The plaintiffs' vain arguments to the contrary are based on the confusion and misunderstanding of two separate but related standing concepts. First, plaintiffs rely on a line of cases that can be characterized as "lost opportunity cases." 13 C. Wright, A. Miller & E. Cooper, Federal Practice and Procedure § 3531.4 at p. 430-32 (2d ed. 1984). These cases arise where the plaintiff is denied some procedural opportunity which, if afforded, could render some benefit or prevent some harm. Standing in such cases does not rest on the denial of the opportunity itself but instead on the potential harm or anticipated benefit. Accordingly, standing depends on the likelihood of suffering the potential harm or realizing the anticipated benefit. See Planned Parenthood Ass'n of Chicago v. Kempiners, 700 F.2d 1115, 1135 (7th Cir. 1983); Doherty v.
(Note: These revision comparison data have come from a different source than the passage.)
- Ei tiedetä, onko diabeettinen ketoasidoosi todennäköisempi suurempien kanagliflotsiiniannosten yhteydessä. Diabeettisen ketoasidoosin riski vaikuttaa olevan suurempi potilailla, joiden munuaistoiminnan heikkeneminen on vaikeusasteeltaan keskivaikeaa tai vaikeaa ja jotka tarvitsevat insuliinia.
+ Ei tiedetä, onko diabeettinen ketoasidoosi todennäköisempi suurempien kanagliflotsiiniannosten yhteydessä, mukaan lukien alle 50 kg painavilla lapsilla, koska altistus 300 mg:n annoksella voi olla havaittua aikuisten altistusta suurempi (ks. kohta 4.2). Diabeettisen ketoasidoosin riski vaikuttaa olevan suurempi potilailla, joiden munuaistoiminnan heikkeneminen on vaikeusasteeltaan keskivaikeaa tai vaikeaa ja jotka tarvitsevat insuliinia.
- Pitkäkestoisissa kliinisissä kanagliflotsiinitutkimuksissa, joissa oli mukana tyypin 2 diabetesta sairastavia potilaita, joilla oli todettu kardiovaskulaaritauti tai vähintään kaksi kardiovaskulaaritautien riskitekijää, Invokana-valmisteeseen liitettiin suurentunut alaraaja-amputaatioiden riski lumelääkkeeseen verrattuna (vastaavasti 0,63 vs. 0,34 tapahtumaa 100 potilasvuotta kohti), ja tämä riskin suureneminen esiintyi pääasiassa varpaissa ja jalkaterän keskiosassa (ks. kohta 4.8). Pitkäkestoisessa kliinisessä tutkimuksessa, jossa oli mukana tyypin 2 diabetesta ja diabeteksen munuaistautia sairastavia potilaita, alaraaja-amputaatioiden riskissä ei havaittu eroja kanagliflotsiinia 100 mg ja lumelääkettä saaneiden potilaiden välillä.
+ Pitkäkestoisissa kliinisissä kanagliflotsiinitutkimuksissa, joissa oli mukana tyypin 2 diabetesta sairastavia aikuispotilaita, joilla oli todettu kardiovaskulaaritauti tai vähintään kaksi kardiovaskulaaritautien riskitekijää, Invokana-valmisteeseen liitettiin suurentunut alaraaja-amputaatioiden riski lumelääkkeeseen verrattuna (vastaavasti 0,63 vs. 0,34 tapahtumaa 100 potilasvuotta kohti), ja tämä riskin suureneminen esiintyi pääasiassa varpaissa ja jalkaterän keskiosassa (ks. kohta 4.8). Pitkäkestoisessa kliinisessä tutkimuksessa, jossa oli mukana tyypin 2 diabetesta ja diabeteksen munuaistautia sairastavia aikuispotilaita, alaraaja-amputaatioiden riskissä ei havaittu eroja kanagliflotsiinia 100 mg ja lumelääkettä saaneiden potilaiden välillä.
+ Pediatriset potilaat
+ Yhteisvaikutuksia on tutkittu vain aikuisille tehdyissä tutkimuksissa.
Rutgers School of Law-Newark, 651 F.2d 893, 899 (3d Cir. 1981) (although standing to challenge admission policy will be accorded to plaintiff with realistic chance of successful admission but for the challenged policy, it will not be accorded to plaintiff without realistic chance); 13 C. Wright, A. Miller & E. Cooper, Federal Practice and Procedure § 3531.4 (2d ed. 1984).
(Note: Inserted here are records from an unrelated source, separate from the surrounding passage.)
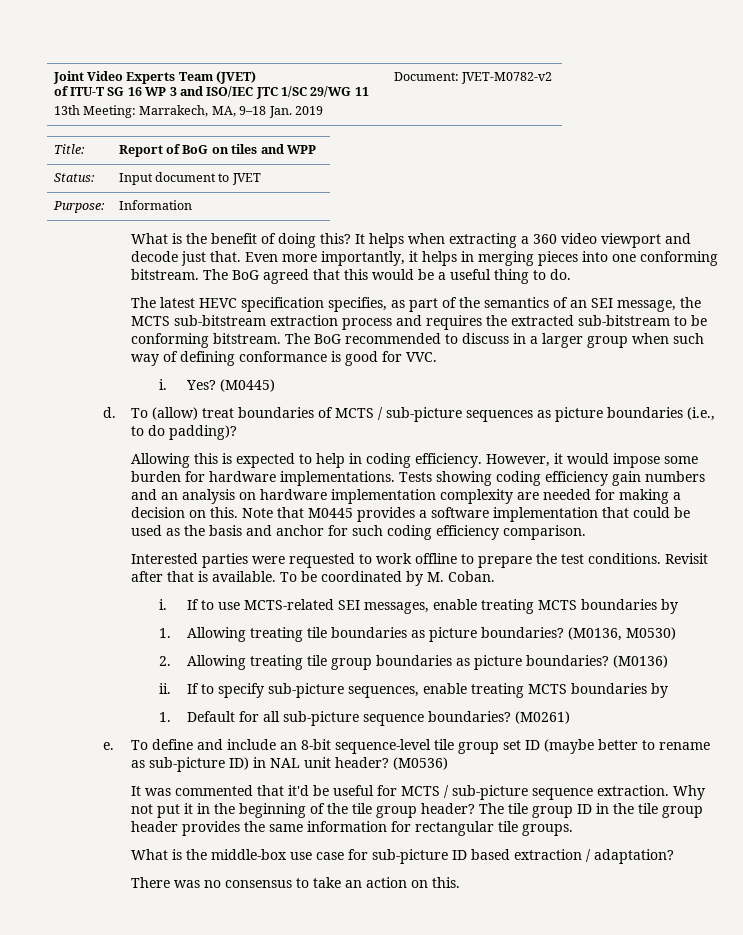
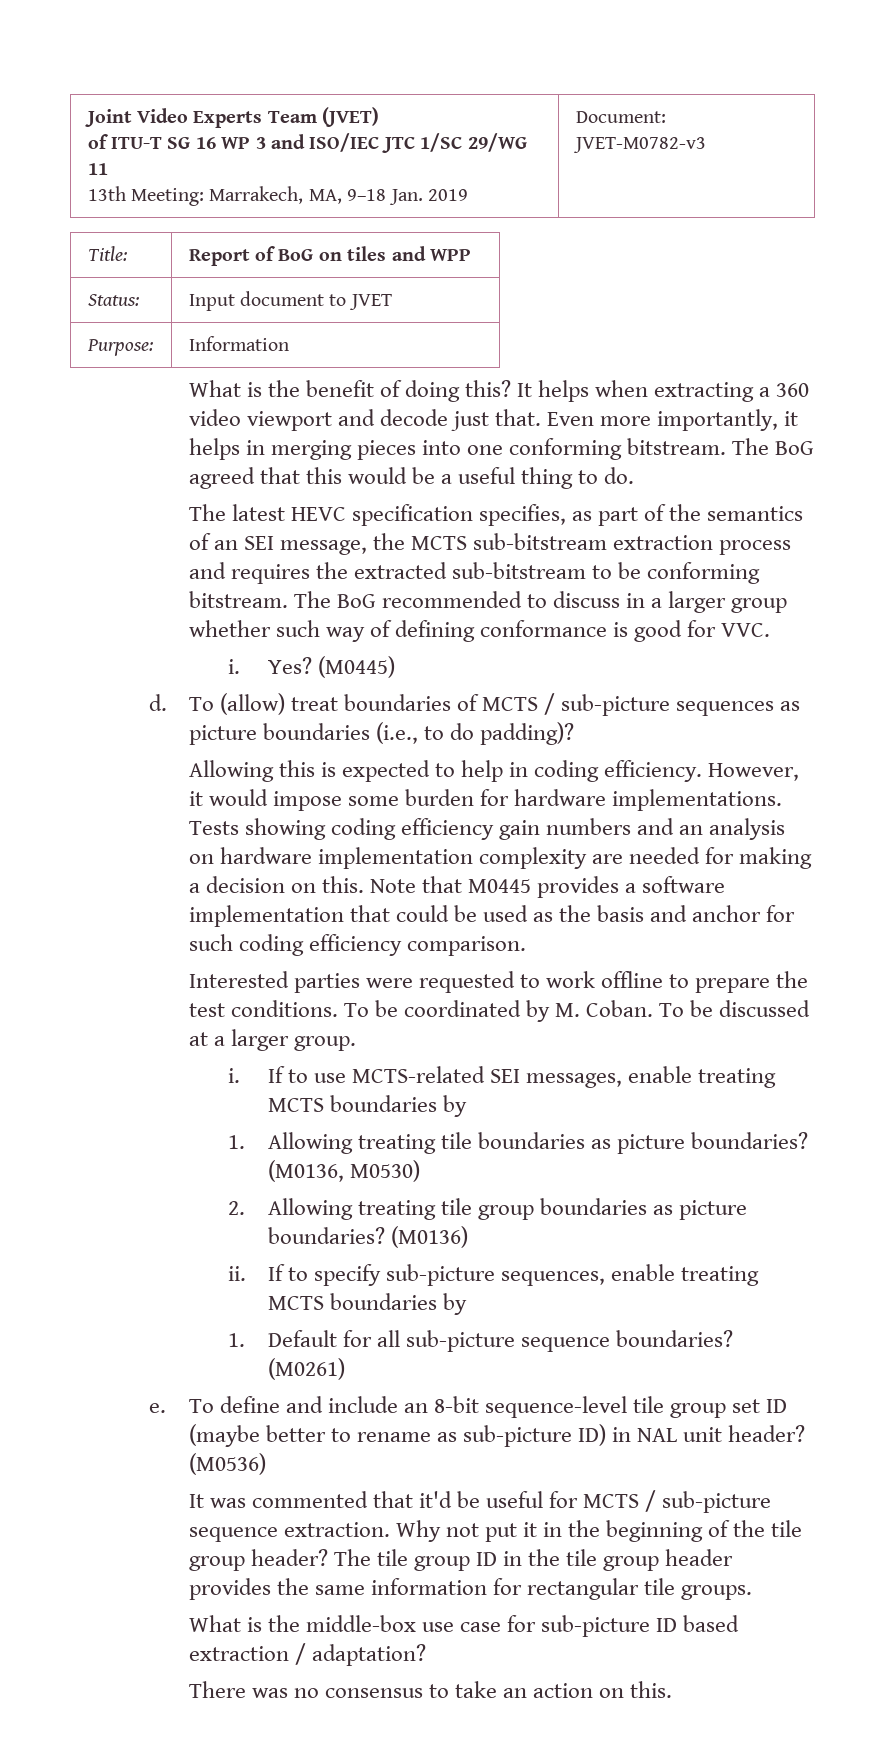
  Joint Video Experts Team (JVET)
  of ITU-T SG 16 WP 3 and ISO/IEC JTC 1/SC 29/WG 11
- 13th Meeting: Marrakech, MA, 9–18 Jan. 2019 | Document: JVET-M0782-v2
+ 13th Meeting: Marrakech, MA, 9–18 Jan. 2019 | Document: JVET-M0782-v3
- The BoG recommended to discuss in a larger group when such way of defining conformance is good for VVC.
+ The BoG recommended to discuss in a larger group whether such way of defining conformance is good for VVC.
- Revisit after that is available.
+ To be discussed at a larger group.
A particularly lucid example of this principle is found in Planned Parenthood, upon which the plaintiffs incorrectly rely. In this case, Planned Parenthood Association of Chicago ("Planned Parenthood") challenged the constitutionality of an Illinois statute that authorized the Illinois Department of Health to award grants to nonprofit organizations that provided services relating to problem pregnancies. Id. at 1117. However, a provision of that statute precluded grants to organizations that "refer or counsel for abortion." Id. Thus, because Planned Parenthood's counseling program included a discussion of abortion, it was absolutely denied the opportunity of "competing freely for the funds." Id. at 1119. Although each of the three judges on the panel filed a separate opinion, none of the judges argued that this lost opportunity was itself sufficient to confer standing. Instead, the question with respect to standing was whether, if afforded that opportunity, Planned Parenthood had a sufficient likelihood of obtaining the funds. As stated by Judge Posner:
Planned Parenthood has standing to challenge this proviso if there is a reasonable probability that striking it down would result in a tangible benefit to Planned Parenthood: namely, receiving money under the program.. . . [If this] is only a remote possibility, Planned Parenthood's tangible stake in the outcome of this lawsuit is too slight to give it standing.
This much I expect is common ground among the judges of this panel and the disagreement is over whether Planned Parenthood has shown a reasonable probability that it will obtain funds if the proviso that disqualifies it is invalidated.